Anyway, J and I baked today. We realized we hadn't seen each other since our last installment on cheesecake. Remember all that superfluous information about a bain marie?

We still haven't figured out what to do with all that left over cheesecake. Although, if there is a way to incorporate it into something, I bet we find it. Julian suggested using it in a buttercream. That sounds completely interesting. Wonder how that would come together.

This time we baked the Less Fruity Fruitcake (p 66). We finally found all the fruit cake mix candied orange, lemon, cherries and pineapple and citron that we could handle. I bought the fruit cake mix and J bought the citron, interestingly we independently picked up 4 tubs each. We'll be ready for future candied fruit needs!!

This recipe rocked. I thought the rum added just a hit of spice, and warmth. It definitely brought out flavor. This is the first recipe, I think, where we got to cream the butter and the sugar. It was brown sugar, but we did get to cream. Honestly, if you've made any regular cake, this followed that method. After the creaming, add the dry ingredients in thirds with the milk/molasses mixture in between.

Then scoop into muffin tins and bake. This was so simple and the results were so outrageously good that both J and I thought we'd do it again.

It is so good, that I'm taking all the little beauties with me to my family in Indiana.

I'm sorry for the rush on this, but I was afraid I'd forget to write it if I waited for us to get back from Indiana.

One last thing, I had a idea flash while standing in line at Wal Mart. I call this cake:

The Cheater's Cake

1 box of yellow cake mix
1 can of pumpkin, (15 oz or so)
1 bag of chocolate chips (11 or 12 oz or so)
1 tablespoon of pumpkin pie spice

2 tubs of cream cheese frosting

To the cake mix, add the chocolate chips, stir to dust the chips. Then add the pumpkin. Continue adding all the ingredients called for in the instructions for your particular boxed cake mix, leaving out any liquid. After you have incorporated all the other ingredients, add the liquid (water, milk) a little bit at a time. When the batter seems to be right for cake batter, stop adding liquid. (When I did it, I only used 1/2 of the water.)
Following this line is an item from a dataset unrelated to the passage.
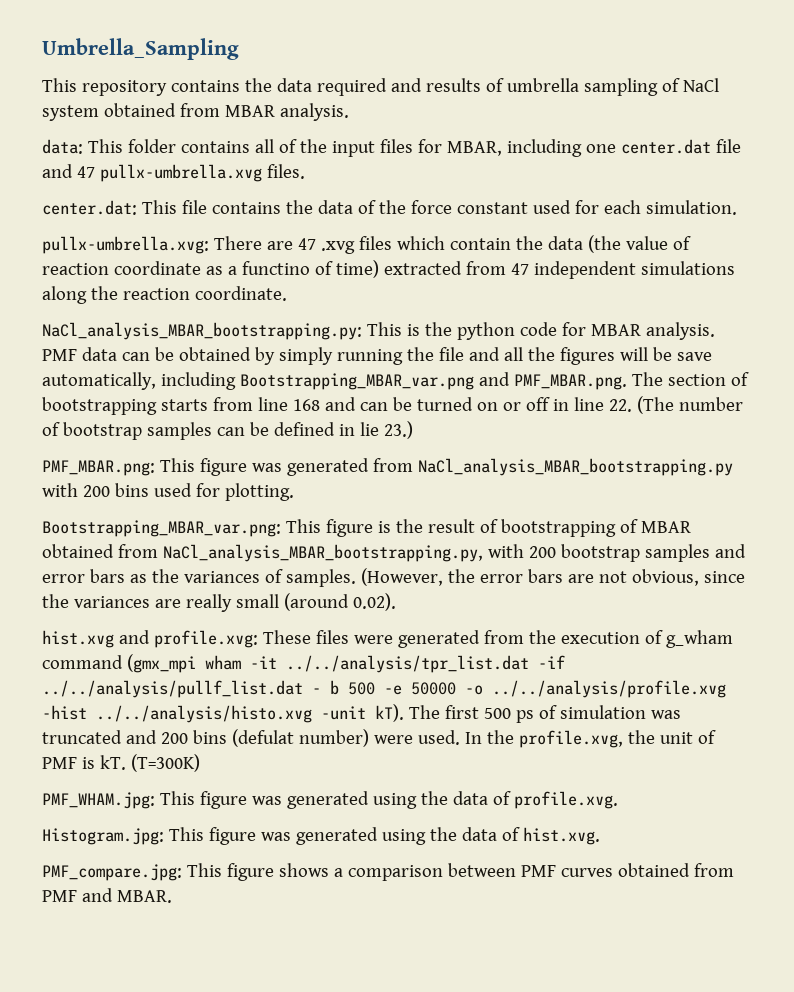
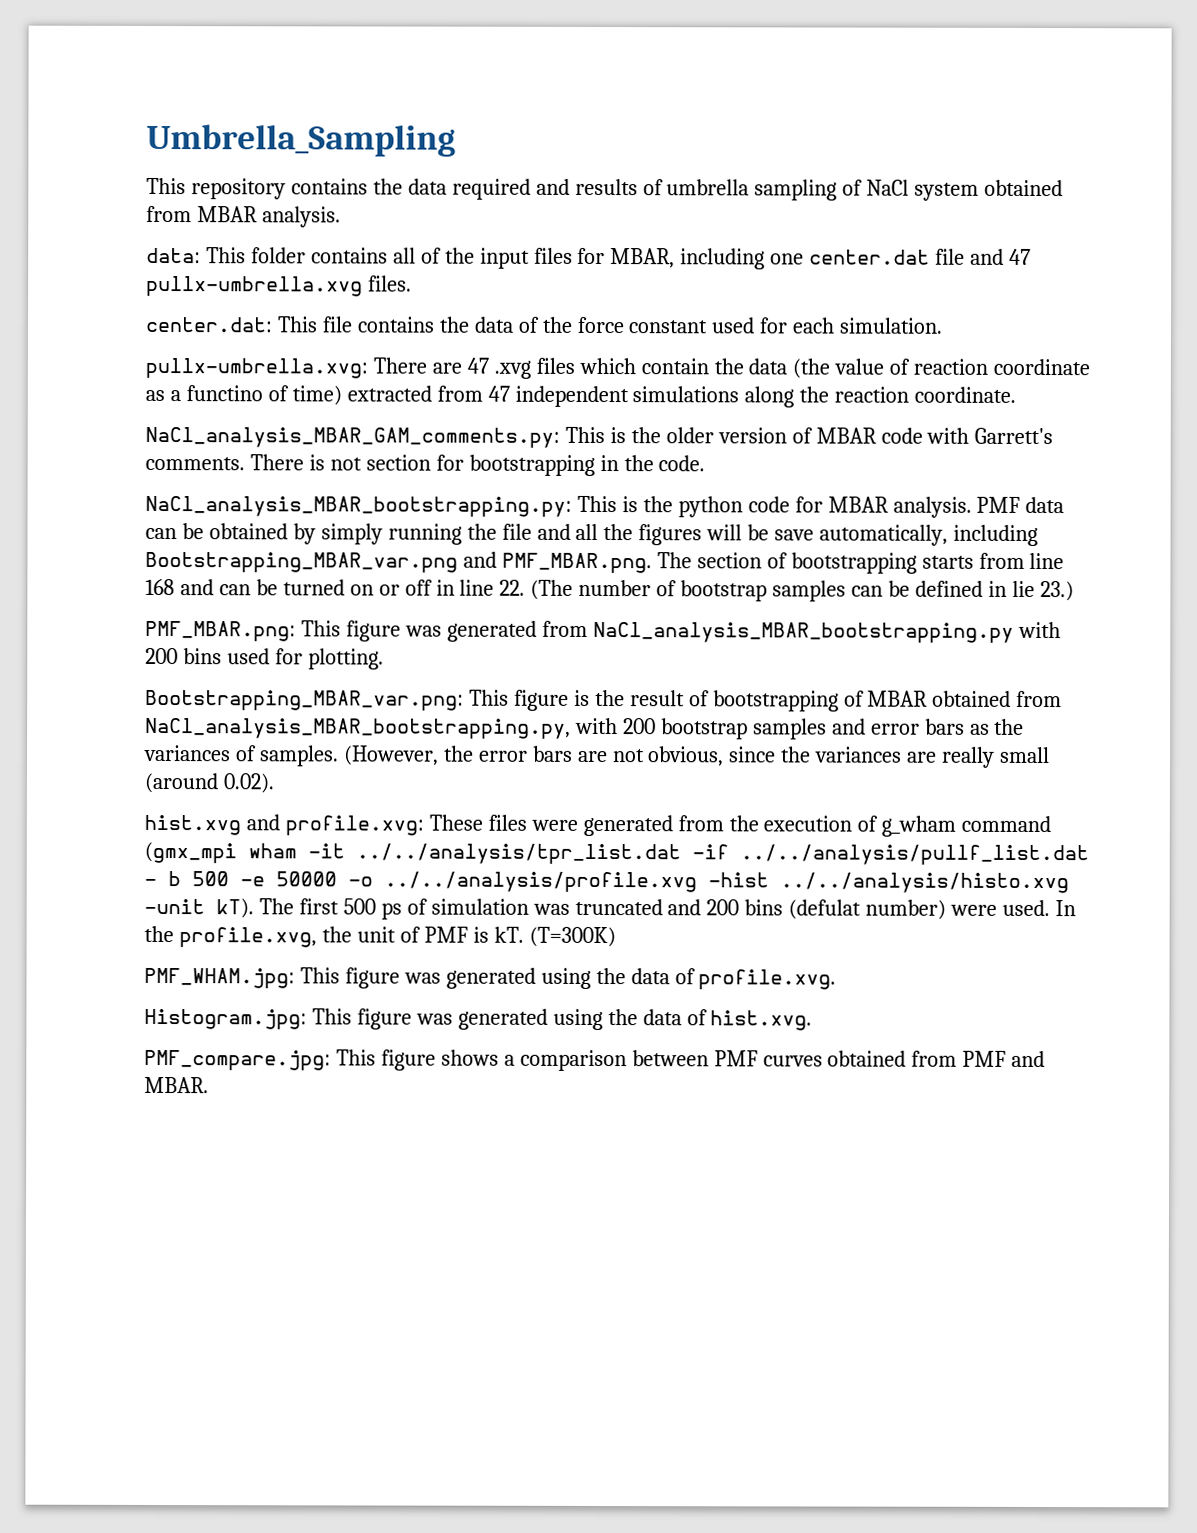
(287, 293) none -> [145,426,1054,448] [145,454,706,476] // NaCl_analysis_MBAR_GAM_comments.py: This is the older version of MBAR code with Garrett's comments. There is not section for bootstrapping in the code.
Pour into two 9" round cake pans.

Bake according to package directions. Then cool.

Frost with tubs of cream cheese icing.

Changes from first attempt: I found that 1 tub wasn't quite enough to really frost it. And the cake could use a bit of Pumpkin Pie Spice to add a bit of zing.

It's the first cake in a long time that M and I ate all of. It was quite nice.

Well, that's all for this pre Thanksgiving post.

Bake through, or since it's the holidays, Eat Through.